Newport News shipbuilders also are on board as the Navy tests out various systems. The advanced weapons elevators, which lift ordnance from the lower levels to the flight deck, are a pressing issue. The Ford has 11 elevators, but only four are certified.
“I want to make it perfectly clear,” Spencer told reporters after a return flight to Naval Station Norfolk. “What we saw today was the HII team on the deck working seamlessly with the Navy to knock down these problems. My issue is with senior management and the board of directors.”
The Ford, commissioned in 2017, had been scheduled to leave the shipyard in July after completing post-shakedown work. Spencer said shipyard leaders came to the Navy in March and said problems with the advanced weapons elevators would require an extended amount of time to fix.
He said the Navy didn’t have an understanding of how the shipyard viewed the problem.
“That was a bit of a gut-blow, which questioned, in my mind, do they really know what the problem is,” he said. “Navy came in and did what we should have done earlier. We took control of the situation completely as it pertains to the elevator program itself along with the rest of the ship and we got the issues knocked down.”
The shipyard’s workforce “is doing a great job,” he added.
HII spokeswoman Beci Brenton said in a statement that the yard is working closely with the Navy to resolve challenges on the Ford. Work on the elevators should be completed “in the coming months.”
“We are proud of the work that our shipbuilders have accomplished,” she said in an email. “Most things have gone very well. Some of the newer technologies have been more challenging than anticipated.

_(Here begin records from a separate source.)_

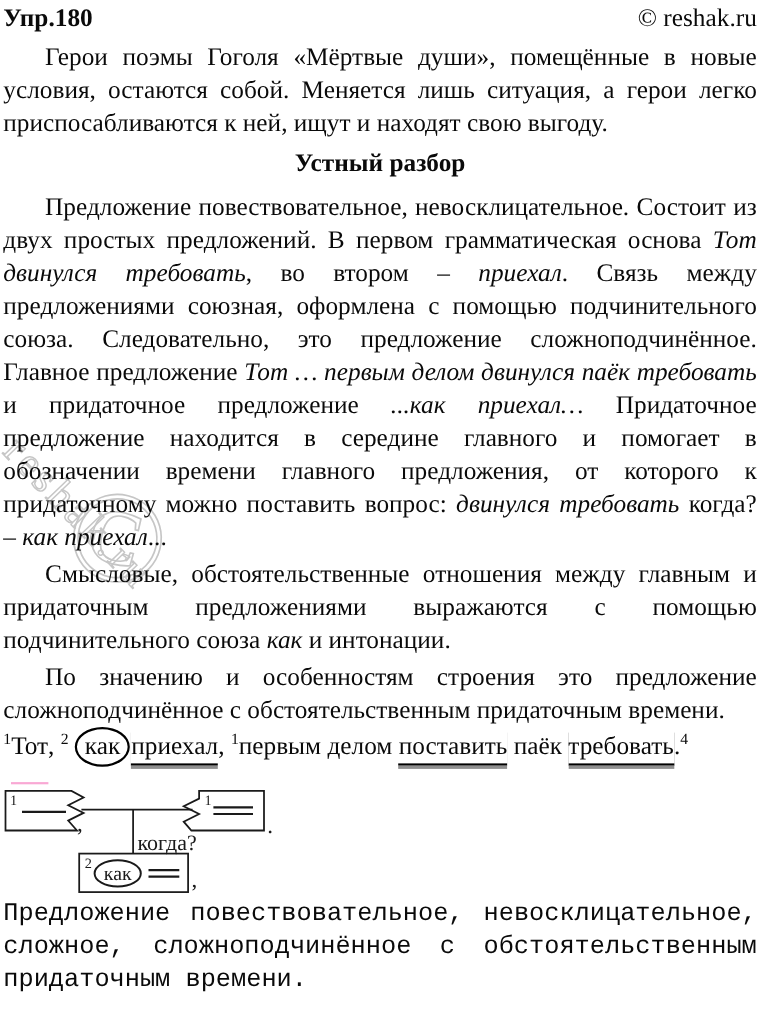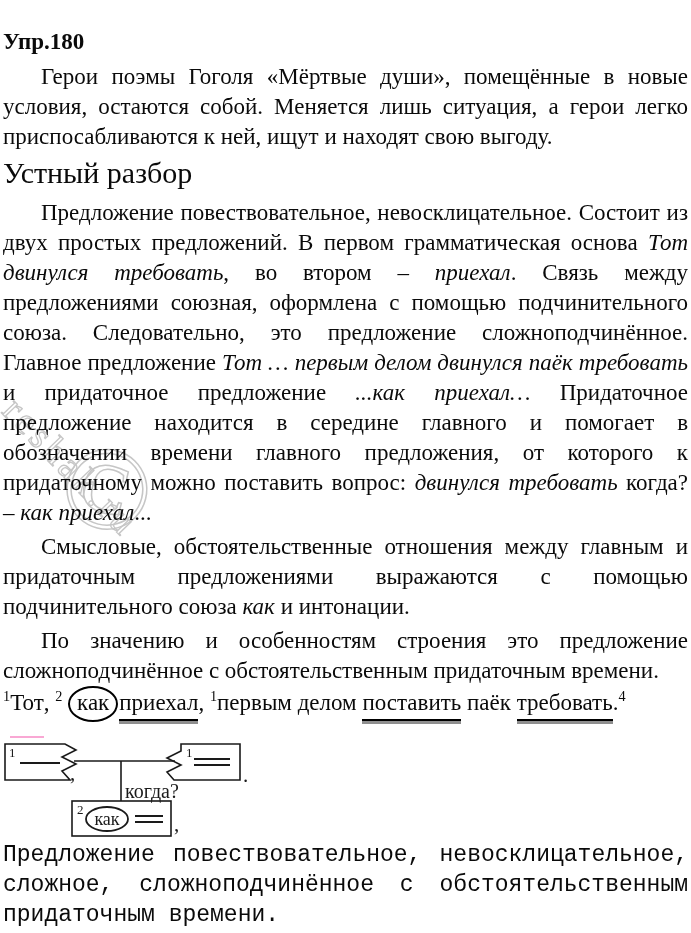--- a/index.html
+++ b/index.html
@@ -16,7 +16,7 @@
 
   .hdr { display: flex; justify-content: space-between; align-items: baseline;
          font-size: 23px; line-height: 26px; }
-  .hdr .ex { font-weight: bold; margin-top: 25px; }
+  .hdr .ex { font-weight: bold; }
 
   p.body-par {
     margin: 0; font-size: 23px; line-height: 30px;

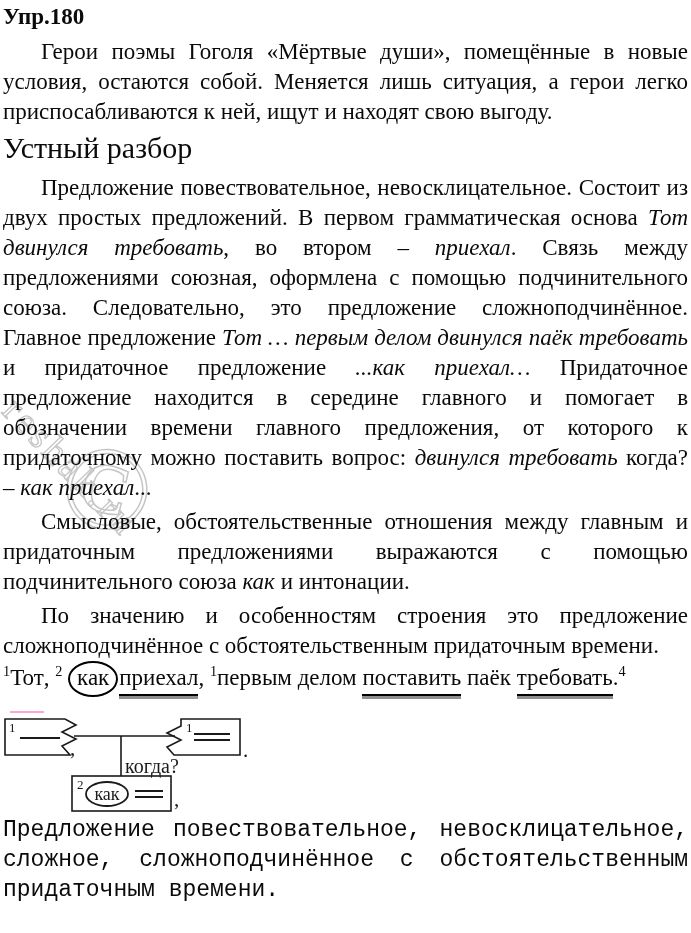--- a/index.html
+++ b/index.html
@@ -73,6 +73,7 @@
 
   <div class="hdr">
     <span class="ex">Упр.180</span>
+    <span class="cr">© reshak.ru</span>
   </div>
 
   <p class="body-par indent" style="margin-top:7px"><span>Герои поэмы Гоголя «Мёртвые души», помещённые в новые условия, остаются собой. Меняется лишь ситуация, а герои легко приспосабливаются к ней, ищут и находят свою выгоду.</span></p>

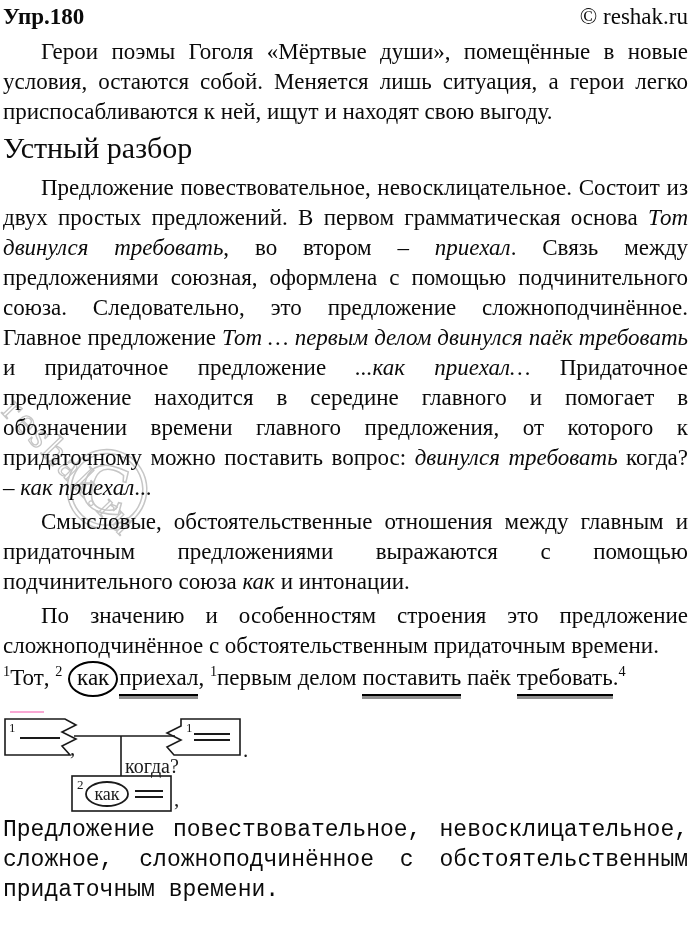--- a/index.html
+++ b/index.html
@@ -29,7 +29,7 @@
 
   .sentence-line { margin-top: 33px; font-size: 23px; line-height: 30px; }
 
-  h3.center-h { font-size: 30px; font-weight: normal; text-align: left;
+  h3.center-h { font-size: 23px; font-weight: bold; text-align: center;
                 margin: 7px 0 11px 0; line-height: 28px; }
 
   .marked { margin: 1px 0 0 0; font-size: 23px; line-height: 36px; white-space: nowrap; }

This is to be expected on any first-in-class ship.”
Spencer criticized the company last week while speaking at the Brookings Institution and in a later conversation with reporters. At one point, he said the shipyard told the Navy it had “no idea” what was going on with the elevators.
Then on Friday, Under Secretary of the Navy Thomas Modly said the Navy and shipyard share responsibility for getting the Ford ready for combat.
The Navy wasn’t trying to blame the company for the technological problems that have surfaced in the ship’s development, which include catapults and arresting gear.
Speaking at 2019 Military Reporters and Editors conference, Modly said the Pentagon should not have decided to pack the Ford with so many new systems, which pushed the ship behind schedule and over budget. His comments were reported by military.com.
Spencer said seven of the 11 elevators are “moving,” including the four that are certified. Another three elevators are being tested.
“We see an energized crew and an energized team, that is the main thing,” he said.
At a House Armed Services panel last week, a 2024 deployment date was mentioned as a possibility, although Navy witnesses said they expected to beat that.
Spencer said the ship will be ready “way before 2024, I can guarantee you that.”